Pacon manufactured more than 50 parts for the Mars Rover that went through the shop’s Precision Machining 4.0 process. When issues that limited manufacturability were found, the team was unable to make changes to the model without permission from the customer.
“When we find drawing or model issues, we let our customers know, provide our manufacturability suggestions, and let them determine the path forward,” McClure said. “Often the issues we find affect other parts of the assembly, and we collectively avoid costly rework and schedule delays.”
However, using its own manufacturing processes, Pacon was able to use a ball end mill to contour the surface in such a way that the part could be manufactured.
For other customers, Pacon can modify the solid using the software’s Model Prep feature, which allows programmers to push and pull solid models on the fly.

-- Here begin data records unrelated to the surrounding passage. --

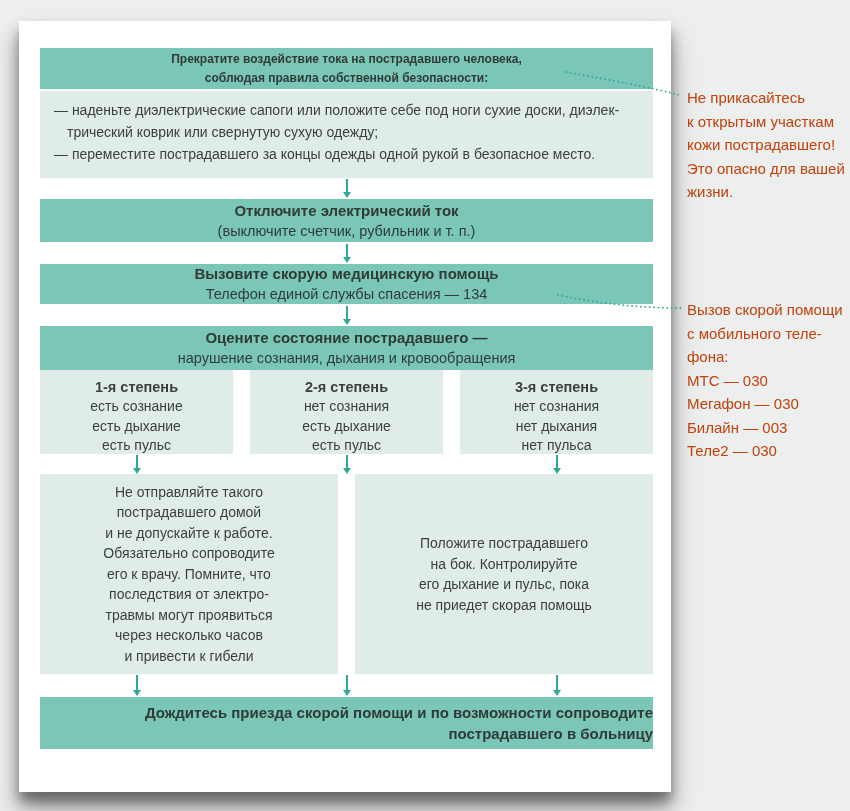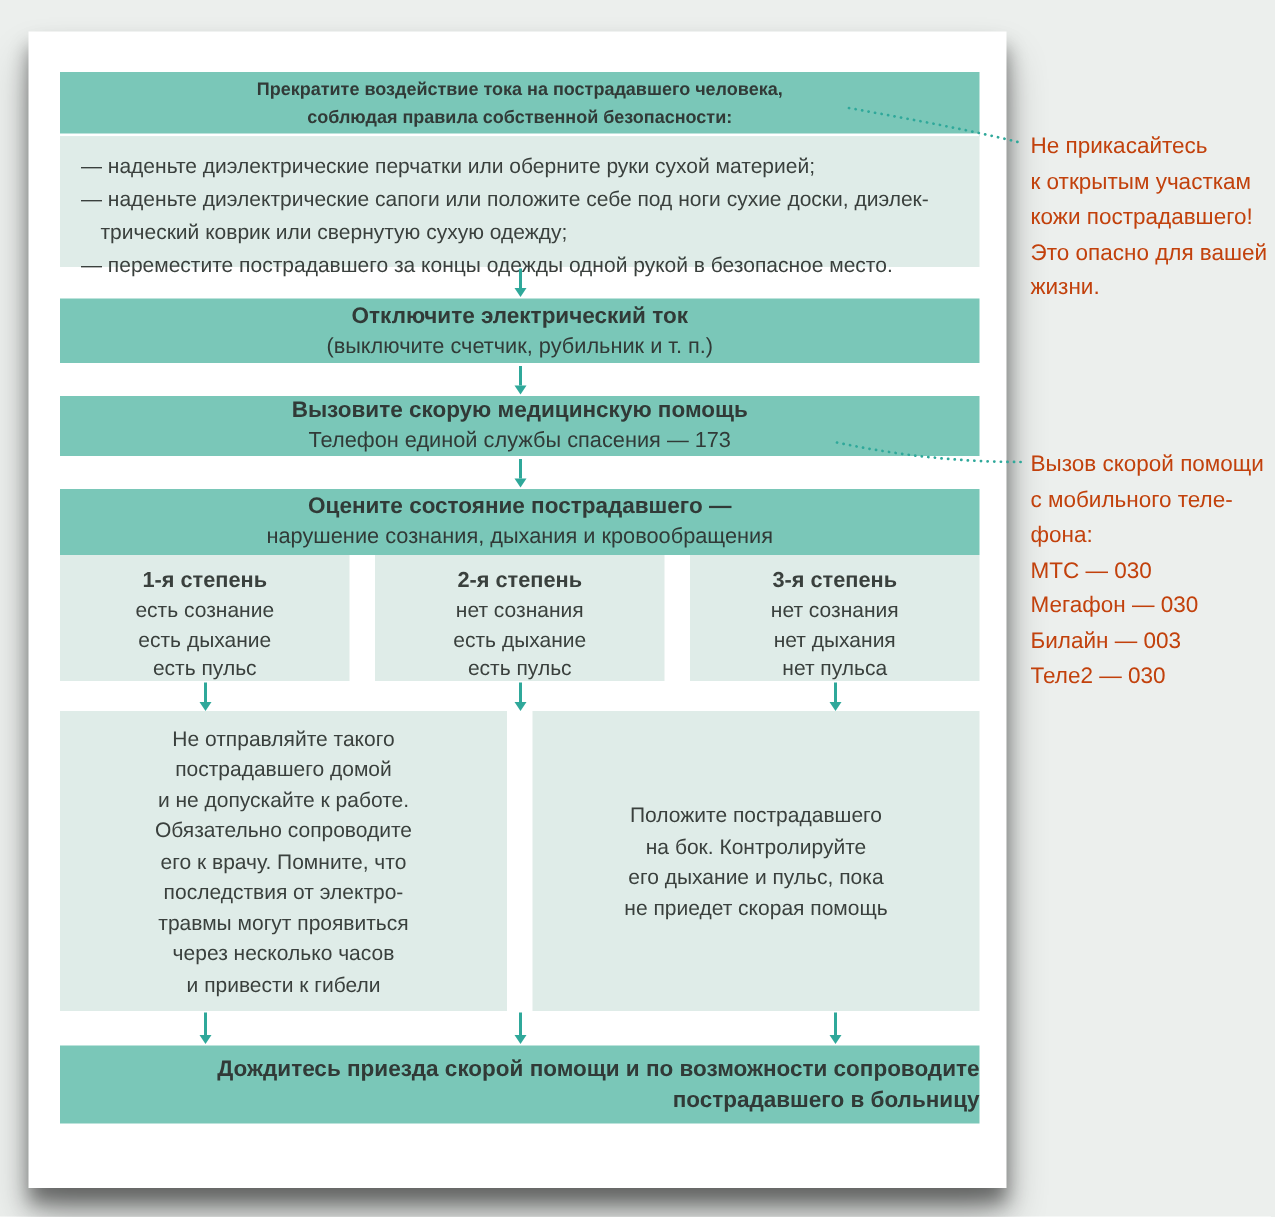--- a/index.html
+++ b/index.html
@@ -80,21 +80,20 @@
 </head>
 <body>
 
 <div class="page">
   <div class="flow">
 
     <div>
       <div class="teal box1-header pre">Прекратите воздействие тока на пострадавшего человека,
 соблюдая правила собственной безопасности:</div>
       <div class="light box1-body">
-        <p>— наденьте диэлектрические перчатки или оберните руки сухой материей;</p>
         <p>— наденьте диэлектрические сапоги или положите себе под ноги сухие доски, диэлек-
 трический коврик или свернутую сухую одежду;</p>
         <p>— переместите пострадавшего за концы одежды одной рукой в безопасное место.</p>
       </div>
     </div>
 
     <div class="arrow-wrap aw-21">
         <div class="arr"></div>
       </div>
 
@@ -102,21 +101,21 @@
       <div class="t">Отключите электрический ток</div>
       <div class="s">(выключите счетчик, рубильник и т. п.)</div>
     </div>
 
     <div class="arrow-wrap aw-22">
         <div class="arr"></div>
       </div>
 
     <div class="teal step box3">
       <div class="t">Вызовите скорую медицинскую помощь</div>
-      <div class="s">Телефон единой службы спасения — 173</div>
+      <div class="s">Телефон единой службы спасения — 134</div>
     </div>
 
     <div class="arrow-wrap aw-22">
         <div class="arr"></div>
       </div>
 
     <div class="teal step box4">
       <div class="t">Оцените состояние пострадавшего —</div>
       <div class="s">нарушение сознания, дыхания и кровообращения</div>
     </div>

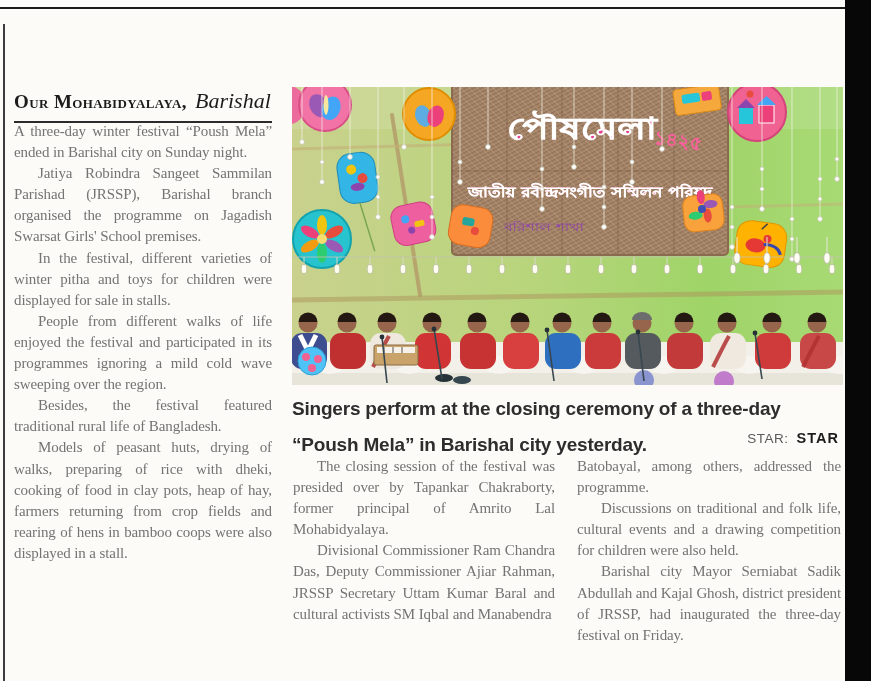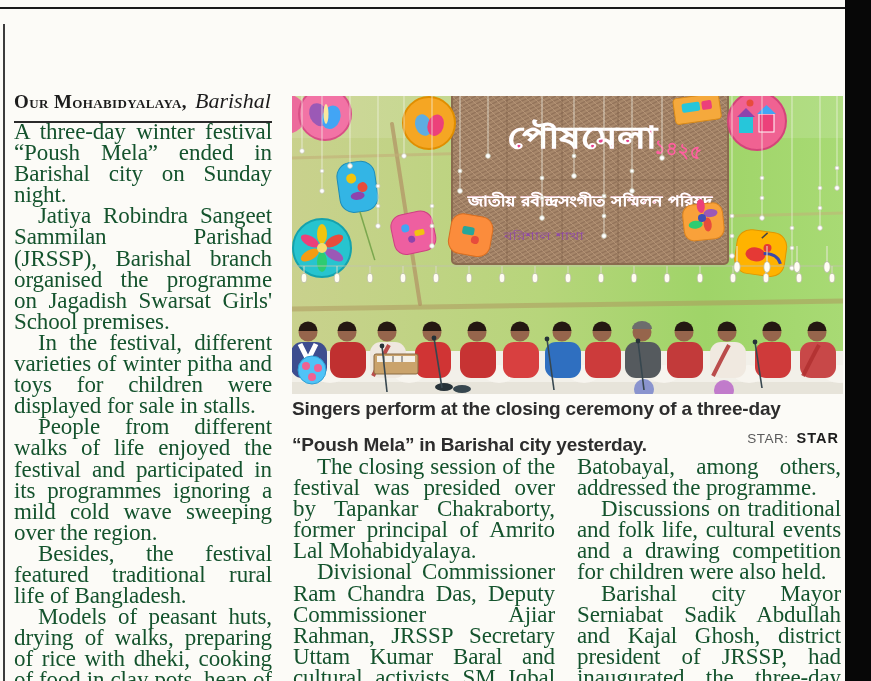--- a/index.html
+++ b/index.html
@@ -8,27 +8,27 @@
   .top-rule{position:absolute;left:0;top:7px;width:845px;height:2px;background:#1a1a1a;}
   .left-rule{position:absolute;left:3px;top:24px;width:2px;height:657px;background:#3c3c3c;}
   .scan-strip{position:absolute;left:845px;top:0;width:26px;height:681px;background:#070707;}
   .headline{position:absolute;left:11px;top:13px;width:834px;font-size:60px;line-height:1.05;
             font-weight:400;letter-spacing:-0.5px;white-space:nowrap;color:#1d1d1d;}
   .byline{position:absolute;left:14px;top:88px;width:258px;border-bottom:2px solid #2b2b2b;
           padding-bottom:7px;}
   .byline .who{font-variant:small-caps;font-weight:bold;font-size:19px;letter-spacing:.4px;}
   .byline .where{font-style:italic;font-size:22px;margin-left:4px;}
   .col{position:absolute;overflow:hidden;}
-  .col p{margin:0;font-size:23px;line-height:21.1px;text-align:justify;color:#14532d;
+  .col p{margin:0;font-size:15px;line-height:21.1px;text-align:justify;color:#737373;
          letter-spacing:-0.1px;}
   .col p.ind{text-indent:24px;}
   #col1{left:14px;top:121px;width:258px;height:560px;}
   #col2{left:293px;top:456px;width:262px;height:225px;}
   #col3{left:577px;top:456px;width:264px;height:225px;}
-  .photo{position:absolute;left:292px;top:96px;width:455px;height:298px;background:#fef9c3;}
+  .photo{position:absolute;left:292px;top:87px;width:455px;height:298px;background:#fef9c3;}
   .caption{position:absolute;left:292px;top:391px;width:551px;font-family:"Liberation Sans",sans-serif;
            font-weight:bold;font-size:19px;line-height:36px;color:#2d2d2d;letter-spacing:-0.2px;}
   .credit{position:absolute;right:4px;top:28px;font-family:"Liberation Sans",sans-serif;}
   .credit .lbl{font-size:13.5px;color:#5a5a5a;font-weight:400;letter-spacing:.5px;}
   .credit .val{font-size:14.5px;color:#1c1c1c;font-weight:bold;letter-spacing:1px;margin-left:3px;}
 </style>
 </head>
 <body>
 
 <div class="page">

“When customers give us a part that appears too challenging to make,“ McClure said, “we will always give it a hard look, strategizing how we can tackle it in hopes of not only delivering that component but using that experience gained to open up other families of complex parts.”
One of the remarkable things about Pacon’s success is how the company, intent on simplifying operations, orchestrated so many process and equipment changes to work together harmoniously. “To run a lean manufacturing operation, Pacon has had to reset a lot of its past practices,” McClure said. “Knowing the end goal is enormously valuable, and ranking the order of your issues and solving one at a time is fundamental.”
In September 2020, Pacon acquired a second facility in the San Francisco Bay area. The company has 20 employees, including four full-time programmers, while the rest are machinists and mechanical engineers.
“Our approach has been to hybridize our organization with a combination of journeyman machinists who understand how to machine a part and why it is machined that way,” McClure said, “and marry those skills to those coming out of mechanical engineering programs who understand new software capabilities really well.”
This combination allows the company to run one shift, seven days a week, while pushing its Precision Manufacturing 4.0 processes as far as possible.